MATERIAL TO PROCESS START
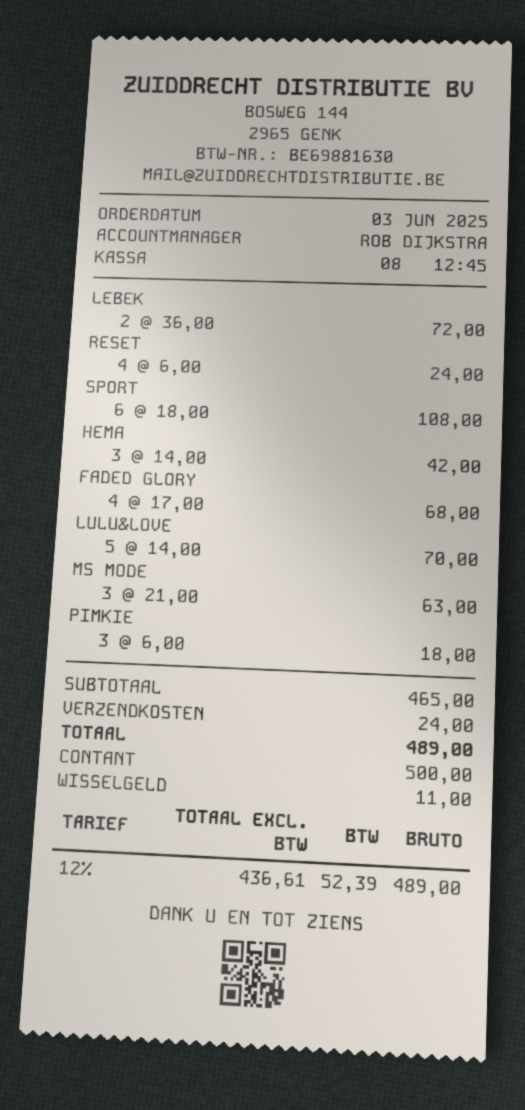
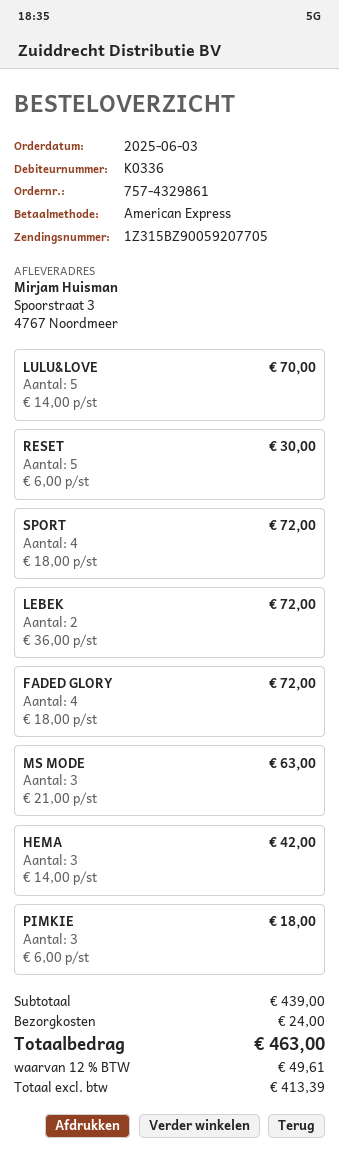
payment method: cash -> American Express
RESET: 4 x 6.00 = 24.00 -> 5 x 6.00 = 30.00
SPORT: 6 x 18.00 = 108.00 -> 4 x 18.00 = 72.00
FADED GLORY: 4 x 17.00 = 68.00 -> 4 x 18.00 = 72.00
subtotal: 465.00 -> 439.00
net: 436.61 -> 413.39
tax: 12% = 52.39 -> 12% = 49.61
total: 489.00 -> 463.00

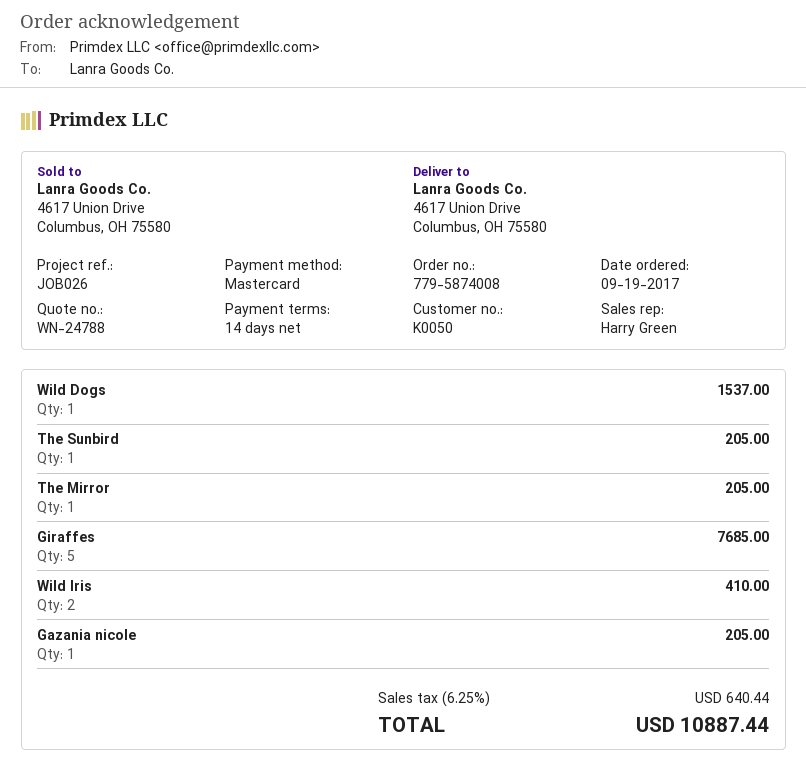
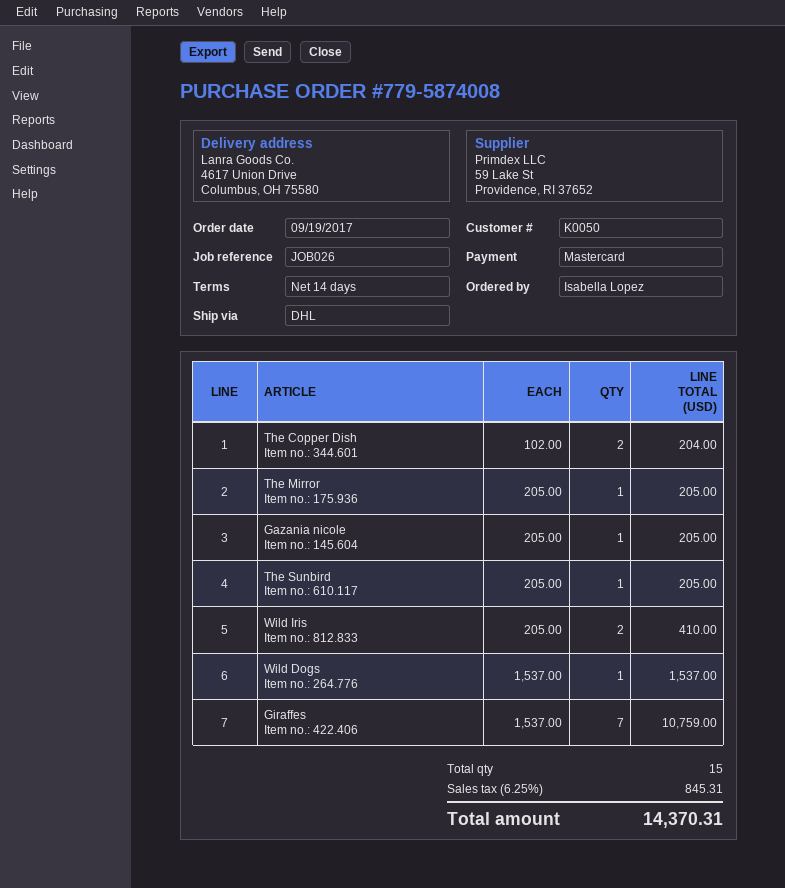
Giraffes: 5 for 7685.00 -> 7 for 10759.00
The Copper Dish: none -> 2 for 204.00
tax: 6.25% = 640.44 -> 6.25% = 845.31
total: 10887.44 -> 14370.31

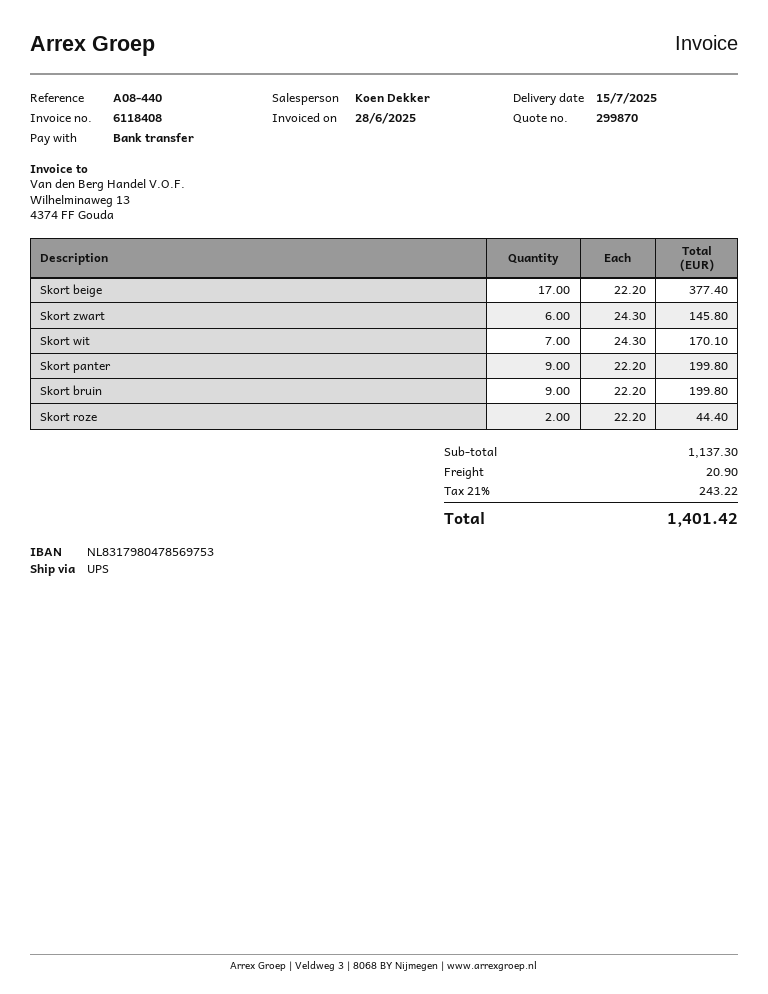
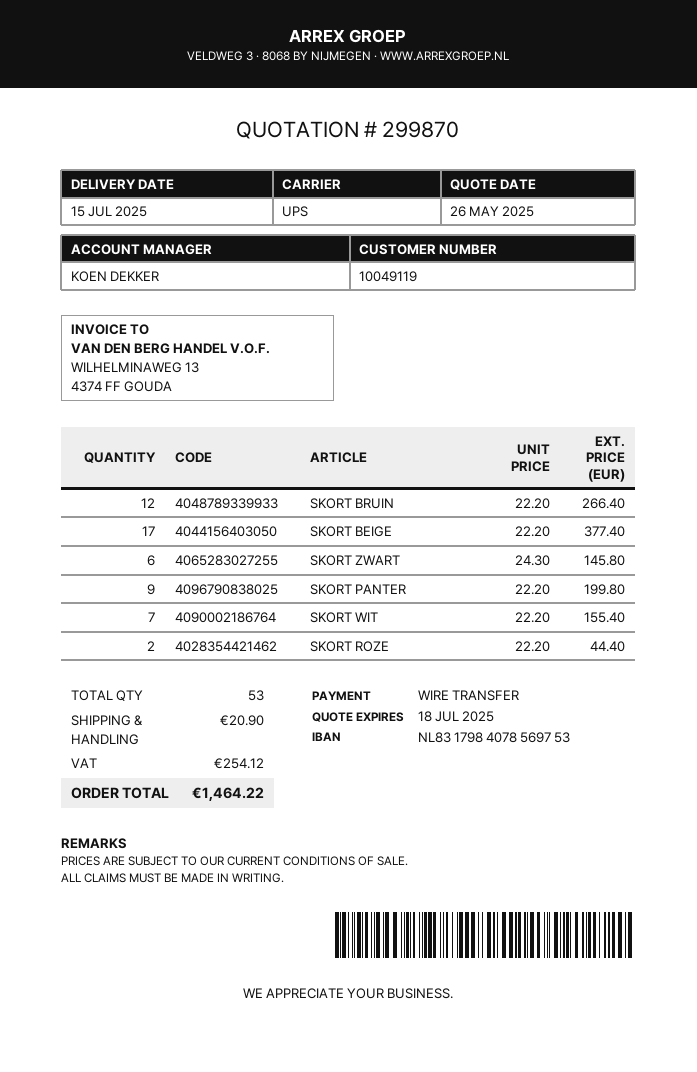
bank account: NL8317980478569753 -> NL8317984078569753
Skort wit: 7 x 24.30 = 170.10 -> 7 x 22.20 = 155.40
Skort bruin: 9 x 22.20 = 199.80 -> 12 x 22.20 = 266.40
tax: 243.22 -> 254.12
total: 1401.42 -> 1464.22

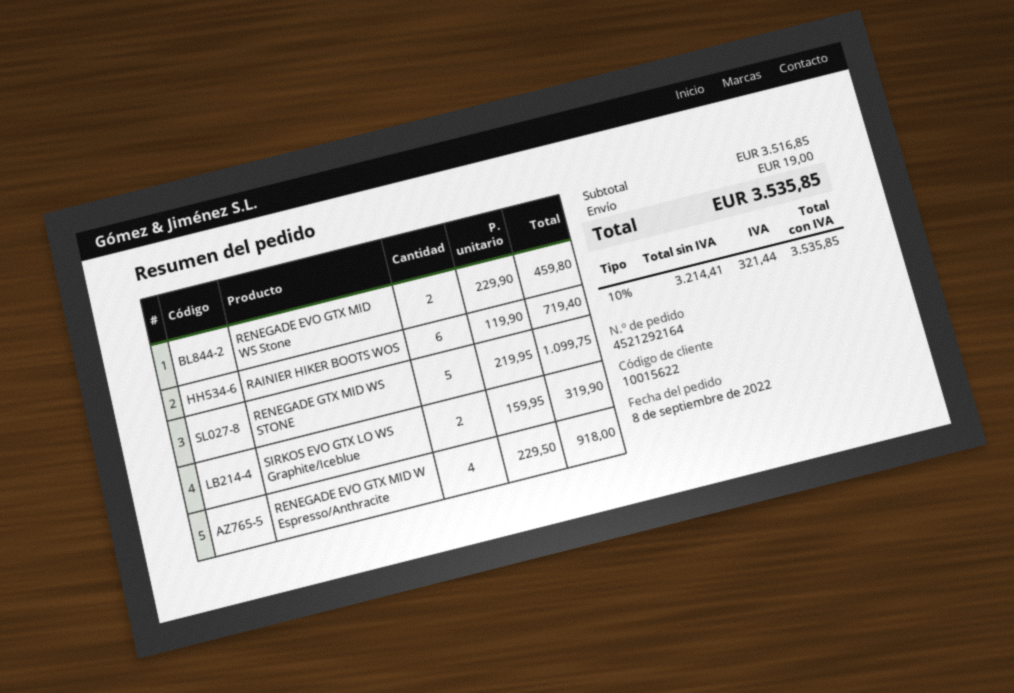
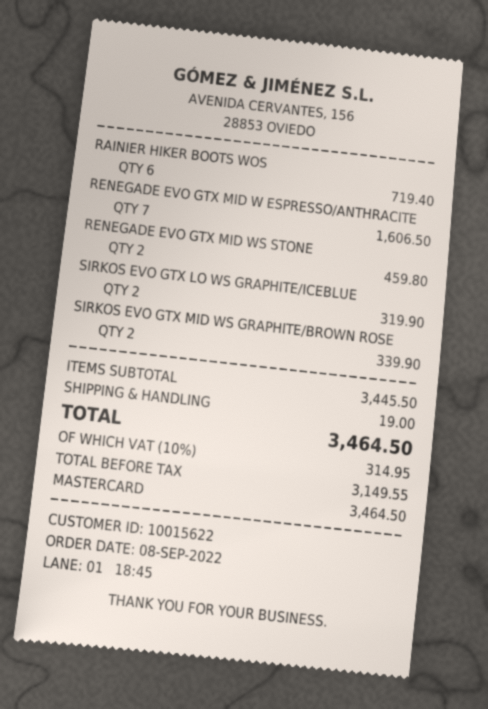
RENEGADE GTX MID WS STONE: 5 for 1099.75 -> none
RENEGADE EVO GTX MID W Espresso/Anthracite: 4 for 918.00 -> 7 for 1606.50
SIRKOS EVO GTX MID WS GRAPHITE/BROWN ROSE: none -> 2 for 339.90
subtotal: 3516.85 -> 3445.50
net: 3214.41 -> 3149.55
tax: 10% = 321.44 -> 10% = 314.95
total: 3535.85 -> 3464.50

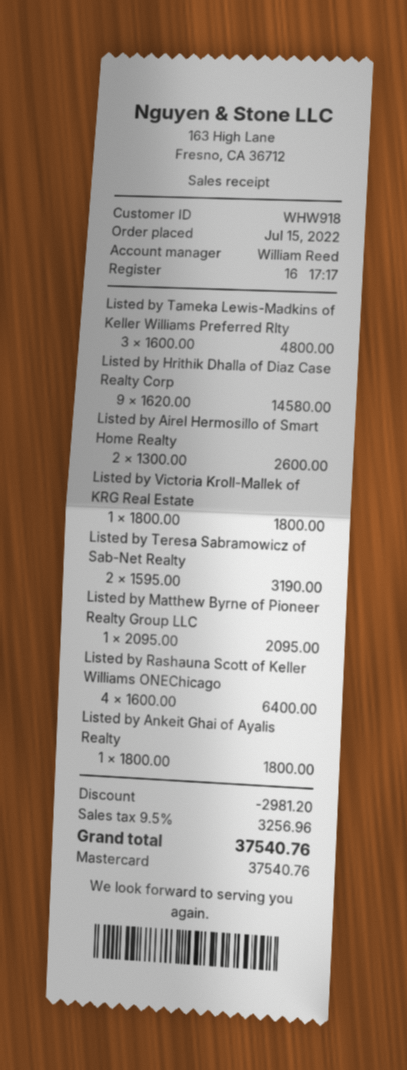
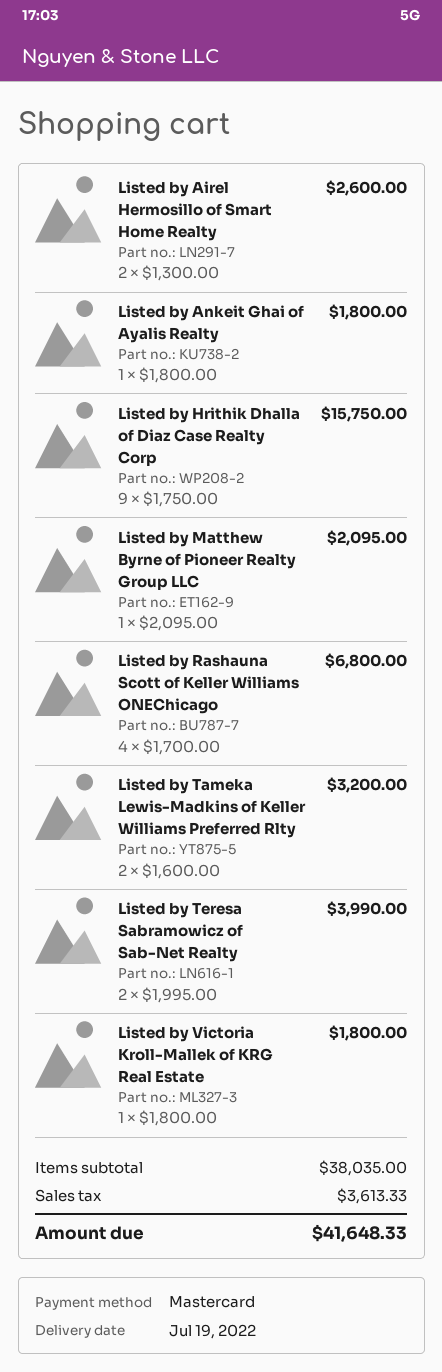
Listed by Tameka Lewis-Madkins of Keller Williams Preferred Rlty: 3 x 1600.00 = 4800.00 -> 2 x 1600.00 = 3200.00
Listed by Hrithik Dhalla of Diaz Case Realty Corp: 9 x 1620.00 = 14580.00 -> 9 x 1750.00 = 15750.00
Listed by Teresa Sabramowicz of Sab-Net Realty: 2 x 1595.00 = 3190.00 -> 2 x 1995.00 = 3990.00
Listed by Rashauna Scott of Keller Williams ONEChicago: 4 x 1600.00 = 6400.00 -> 4 x 1700.00 = 6800.00
discount: 2981.20 -> none
tax: 3256.96 -> 3613.33
total: 37540.76 -> 41648.33

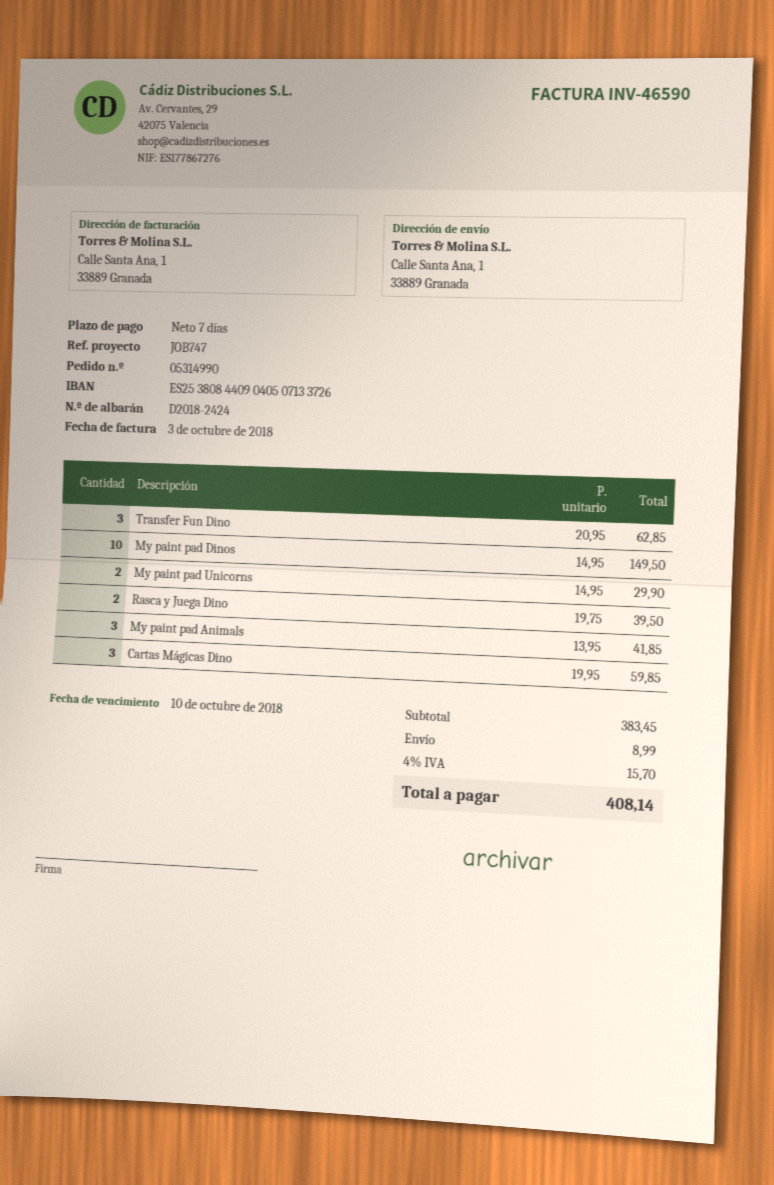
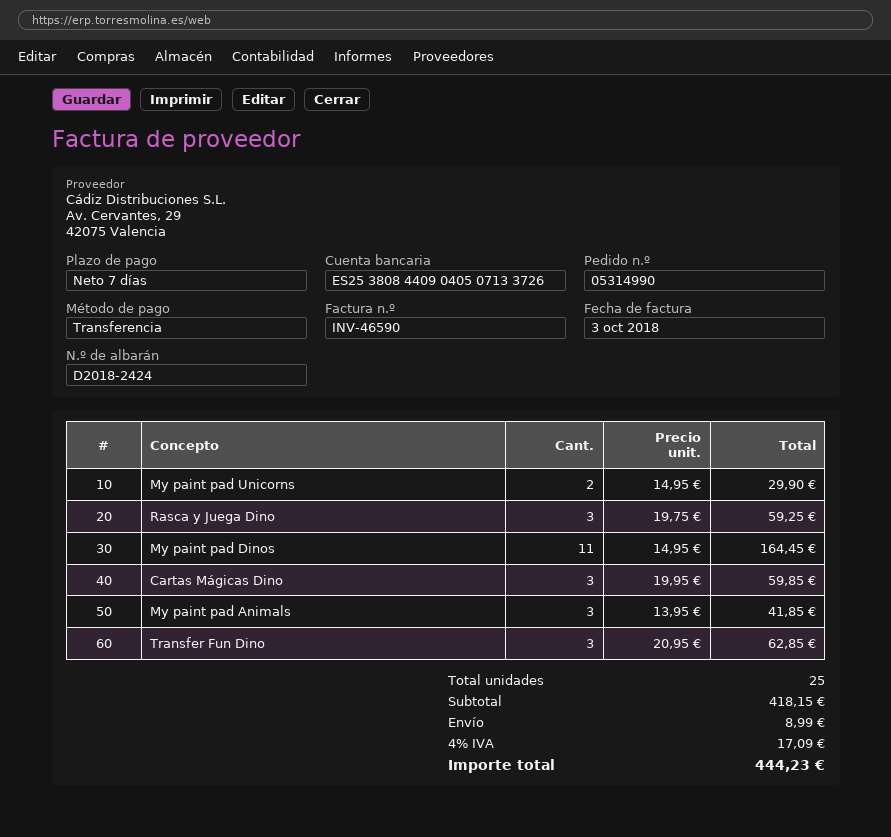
My paint pad Dinos: 10 x 14.95 = 149.50 -> 11 x 14.95 = 164.45
Rasca y Juega Dino: 2 x 19.75 = 39.50 -> 3 x 19.75 = 59.25
subtotal: 383.45 -> 418.15
tax: 4% = 15.70 -> 4% = 17.09
total: 408.14 -> 444.23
MATERIAL TO PROCESS END
> TASK GOAL:
Without the pictures, restate all the entries above exactly.

> PROBLEM SOLUTION:
payment method: cash -> American Express
RESET: 4 x 6.00 = 24.00 -> 5 x 6.00 = 30.00
SPORT: 6 x 18.00 = 108.00 -> 4 x 18.00 = 72.00
FADED GLORY: 4 x 17.00 = 68.00 -> 4 x 18.00 = 72.00
subtotal: 465.00 -> 439.00
net: 436.61 -> 413.39
tax: 12% = 52.39 -> 12% = 49.61
total: 489.00 -> 463.00

Giraffes: 5 for 7685.00 -> 7 for 10759.00
The Copper Dish: none -> 2 for 204.00
tax: 6.25% = 640.44 -> 6.25% = 845.31
total: 10887.44 -> 14370.31

bank account: NL8317980478569753 -> NL8317984078569753
Skort wit: 7 x 24.30 = 170.10 -> 7 x 22.20 = 155.40
Skort bruin: 9 x 22.20 = 199.80 -> 12 x 22.20 = 266.40
tax: 243.22 -> 254.12
total: 1401.42 -> 1464.22

RENEGADE GTX MID WS STONE: 5 for 1099.75 -> none
RENEGADE EVO GTX MID W Espresso/Anthracite: 4 for 918.00 -> 7 for 1606.50
SIRKOS EVO GTX MID WS GRAPHITE/BROWN ROSE: none -> 2 for 339.90
subtotal: 3516.85 -> 3445.50
net: 3214.41 -> 3149.55
tax: 10% = 321.44 -> 10% = 314.95
total: 3535.85 -> 3464.50

Listed by Tameka Lewis-Madkins of Keller Williams Preferred Rlty: 3 x 1600.00 = 4800.00 -> 2 x 1600.00 = 3200.00
Listed by Hrithik Dhalla of Diaz Case Realty Corp: 9 x 1620.00 = 14580.00 -> 9 x 1750.00 = 15750.00
Listed by Teresa Sabramowicz of Sab-Net Realty: 2 x 1595.00 = 3190.00 -> 2 x 1995.00 = 3990.00
Listed by Rashauna Scott of Keller Williams ONEChicago: 4 x 1600.00 = 6400.00 -> 4 x 1700.00 = 6800.00
discount: 2981.20 -> none
tax: 3256.96 -> 3613.33
total: 37540.76 -> 41648.33

My paint pad Dinos: 10 x 14.95 = 149.50 -> 11 x 14.95 = 164.45
Rasca y Juega Dino: 2 x 19.75 = 39.50 -> 3 x 19.75 = 59.25
subtotal: 383.45 -> 418.15
tax: 4% = 15.70 -> 4% = 17.09
total: 408.14 -> 444.23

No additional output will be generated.